"And if she ever comes to Liverpool and asks for me," says Philip Lacey, "I'll see she's all right. Yes, I will. She shall sell flowers. That'll be better than going about barefoot and getting her poor little foot cut, won't it?"
But at that, for the first time, the child seems to see and to hear. Her eyes, greenish-brown and deep like her mother's, look into Philip Lacey's small but kindly ones as if she had not seen him before. The half-crown Philip has given her is still tightly clasped in her hand, but then half-crowns are things that do sometimes visit people precisely like that. And she knows that they have some mystic power or virtue by means of which they can buy things—green butterfly-nets and red-painted buckets; but Ynys can not quite understand the people who can sell these wondrous things for mere half-crowns.... Then she realises again that somebody has just said something about selling flowers....
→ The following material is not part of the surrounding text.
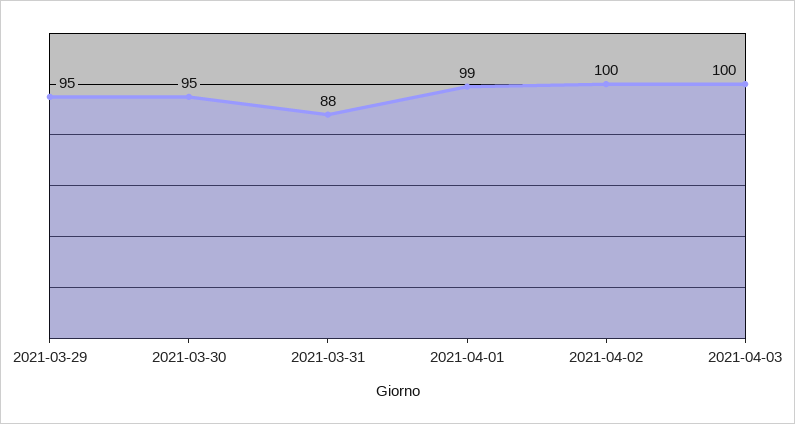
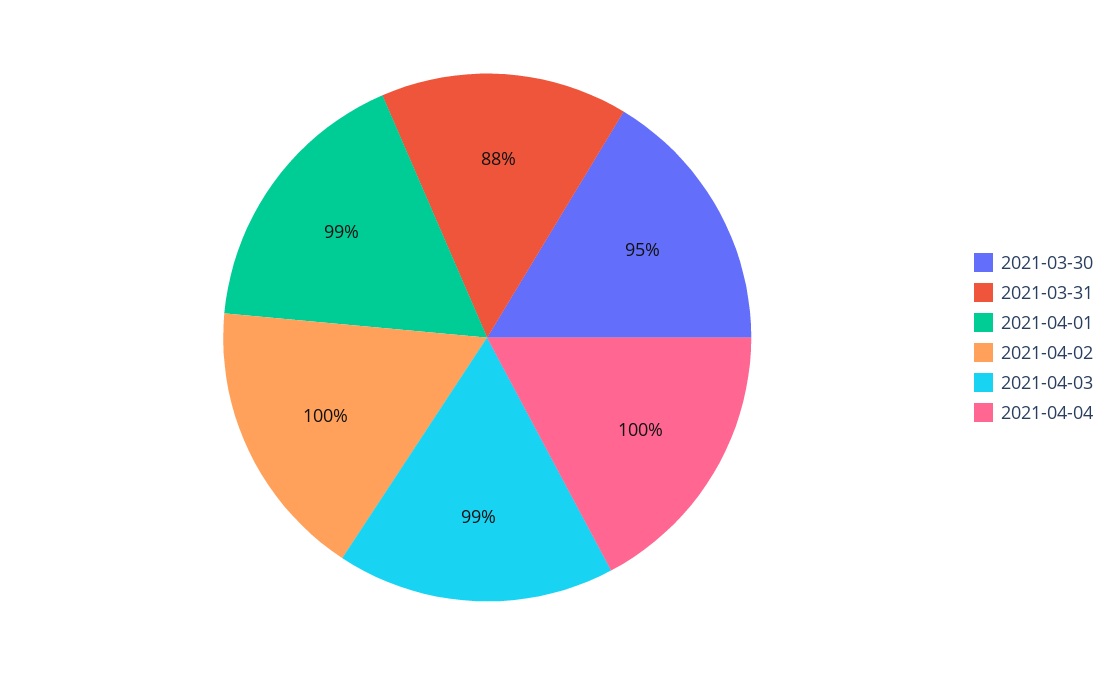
2021-03-29: 95 -> none
2021-04-03: 100 -> 99
2021-04-04: none -> 100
They are promising her that if she is a brave little girl and lets Doctor Smythe dress her foot she shall one day sell flowers....
Sometimes, meeting Belle Lovell and her daughter upon the road, the one with her loops of cane upon her back and the other drawing the cart made of the deal box mounted upon perambulator wheels, you will give them good-day and pass on; and then, five minutes or so afterwards perhaps, you will be conscious of an almost noiseless pattering behind you, and will turn. It is Ynys, holding out to you a little posy of hedge-flowers. She may not refuse your penny for them; indeed she will not; but you are not to suppose that it is for the penny that she has brought you the nosegay. The poor sticky little thing is unpurchasable. You would have got it just the same had you been as poor as herself.
PART THREE
I
THE HOLIDAY CAMP
The writer of the Sixpenny Guide to Llanyglo and Neighbourhood, in speaking of the rise of the town, made use of an obvious image which we will take leave to borrow from him. "Thenceforward," he wrote, "Llanyglo sprang up as if by magic out of the soil itself."